The Cuzcatlan nation, which is referenced in line 21, was the state of an early Salvadoran people who were finally conquered by Spanish Conquistadors in 1525 after over a year of physically defending their homeland against Spanish invasion.

With this in mind, choose the inference below that best suggests the significance of including the name “Cuzcatlan” rather than using the larger, more well recognized name “El Salvador” in the seventh stanza, which states, “I have a drunk man [in me] / asking for directions / he wants to go home / wants you to tell him / which highway leads to Cuzcatlan”.


The author uses “Cuzcatlan” because Cuzcatlan is a specific territory in El Salvador and therefore suggests the more specific homeland of the man.

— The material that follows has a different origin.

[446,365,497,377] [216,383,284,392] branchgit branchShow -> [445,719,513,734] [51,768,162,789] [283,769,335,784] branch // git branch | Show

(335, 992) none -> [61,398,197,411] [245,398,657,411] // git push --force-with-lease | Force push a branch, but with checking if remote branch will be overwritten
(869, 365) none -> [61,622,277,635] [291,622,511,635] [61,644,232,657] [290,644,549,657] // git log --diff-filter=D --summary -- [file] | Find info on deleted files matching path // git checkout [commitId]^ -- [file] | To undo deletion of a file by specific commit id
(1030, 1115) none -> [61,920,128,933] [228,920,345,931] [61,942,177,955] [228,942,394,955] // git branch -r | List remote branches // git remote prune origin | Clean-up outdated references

The author does not use “El Salvador” because it would not contribute to the established tone of mystery and intrigue, which is so well achieved through the reference to “Cuzcatlan” and its allusion to a culture that once was, but now is no more.


The author uses “Cuzcatlan” to suggest his rejection of Salvadoran identity, as claiming a Salvadoran heritage would be too concrete to suggest his amorphous search for racial identity.


The author uses “Cuzcatlan” because it symbolically references the man’s sense of an unfulfillable longing for a homeland that does not exist through the drunk man’s lack of memory of where he is and how he can get home..


The author does not use “El Salvador” because “Cuzcatlan” expresses a spirit of resistance that best expresses the drunk man’s state.